■ **Instructions for the task**:
Every entry below is to be returned unchanged. Images are not part of the copy.

____________

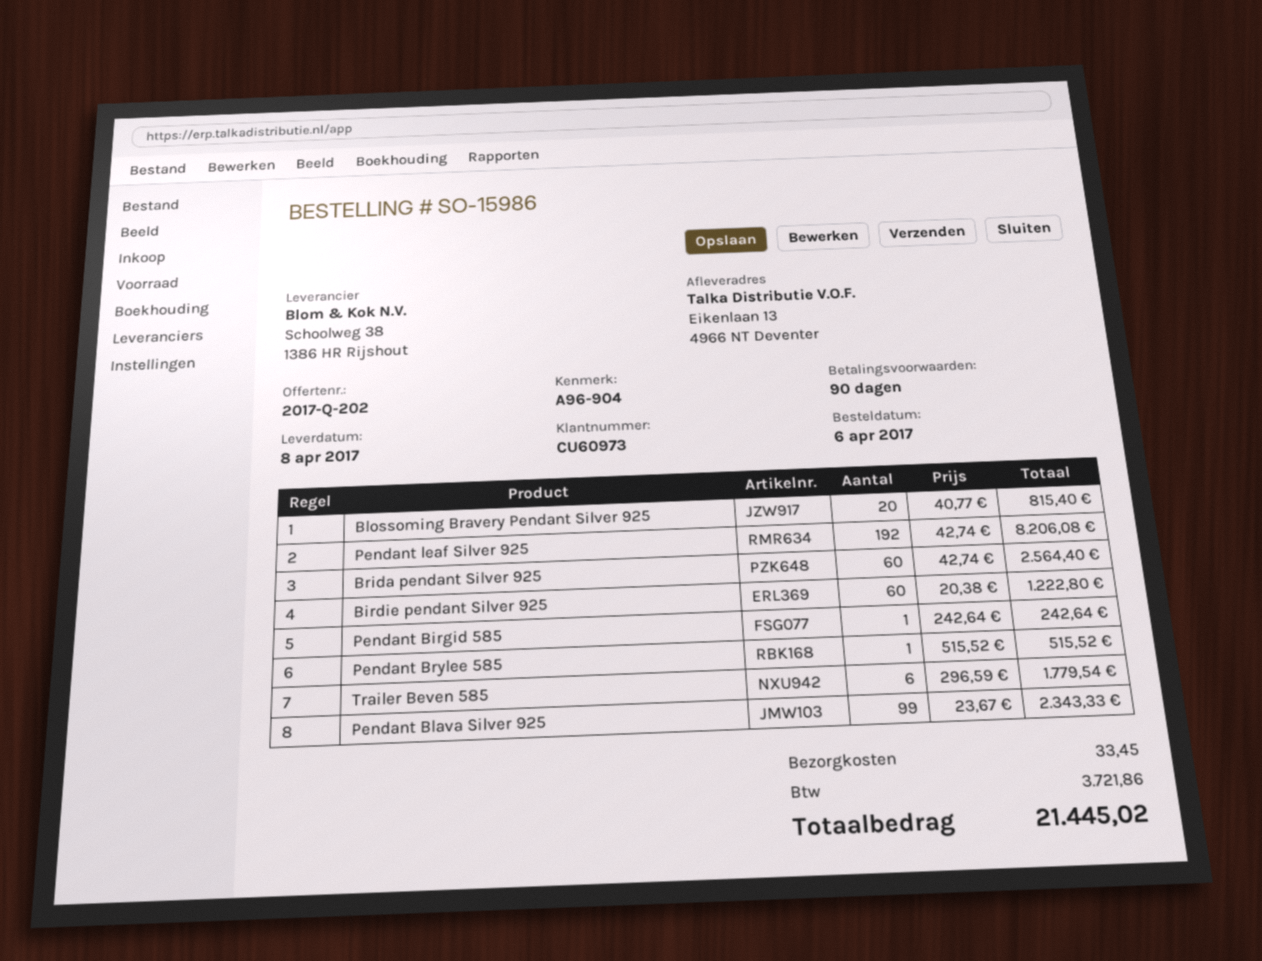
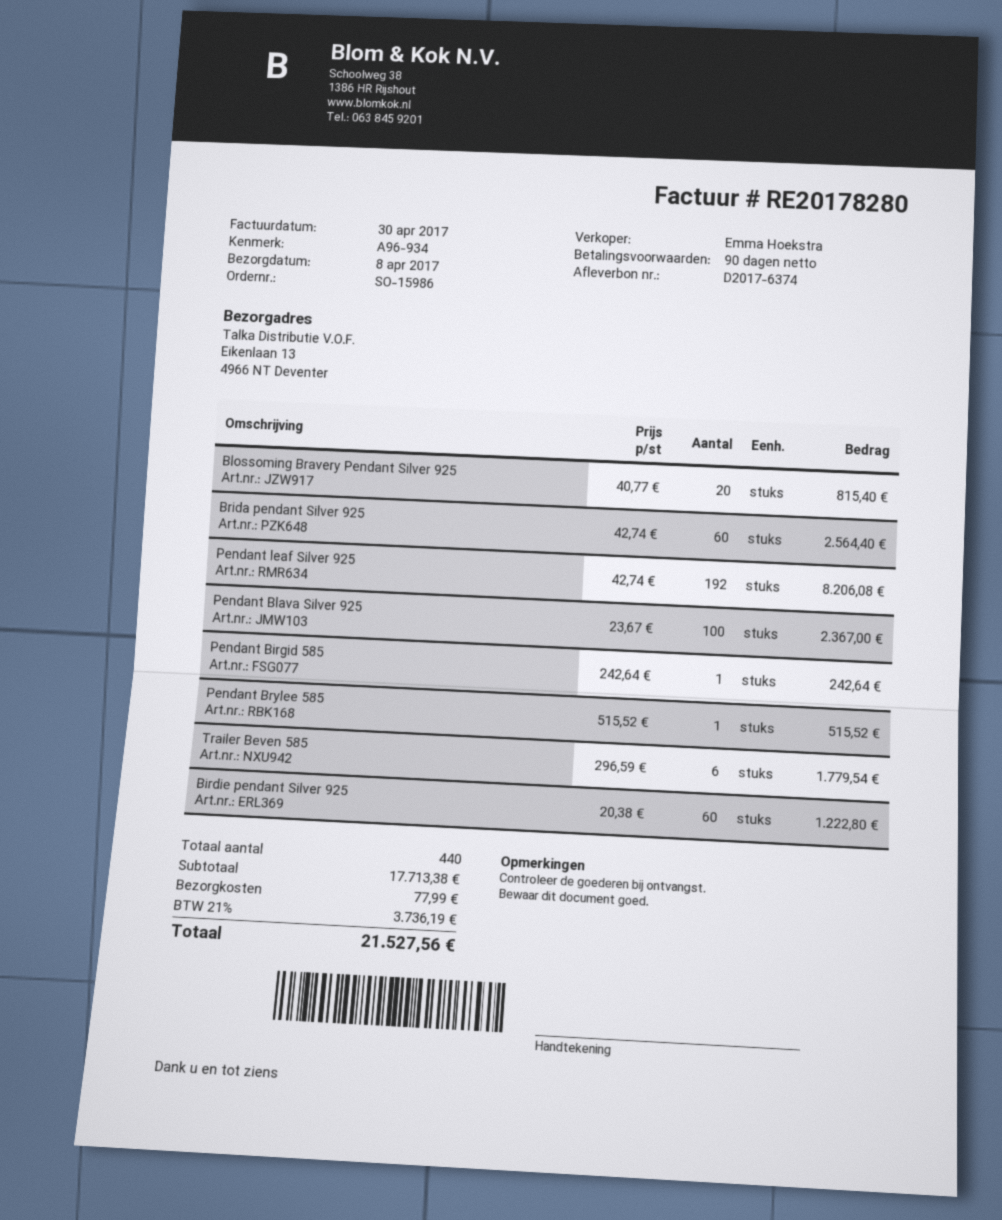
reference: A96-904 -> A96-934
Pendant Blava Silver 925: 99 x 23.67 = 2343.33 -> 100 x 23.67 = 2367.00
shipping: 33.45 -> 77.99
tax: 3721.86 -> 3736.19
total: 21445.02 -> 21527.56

____________

■ **Answer section**:
reference: A96-904 -> A96-934
Pendant Blava Silver 925: 99 x 23.67 = 2343.33 -> 100 x 23.67 = 2367.00
shipping: 33.45 -> 77.99
tax: 3721.86 -> 3736.19
total: 21445.02 -> 21527.56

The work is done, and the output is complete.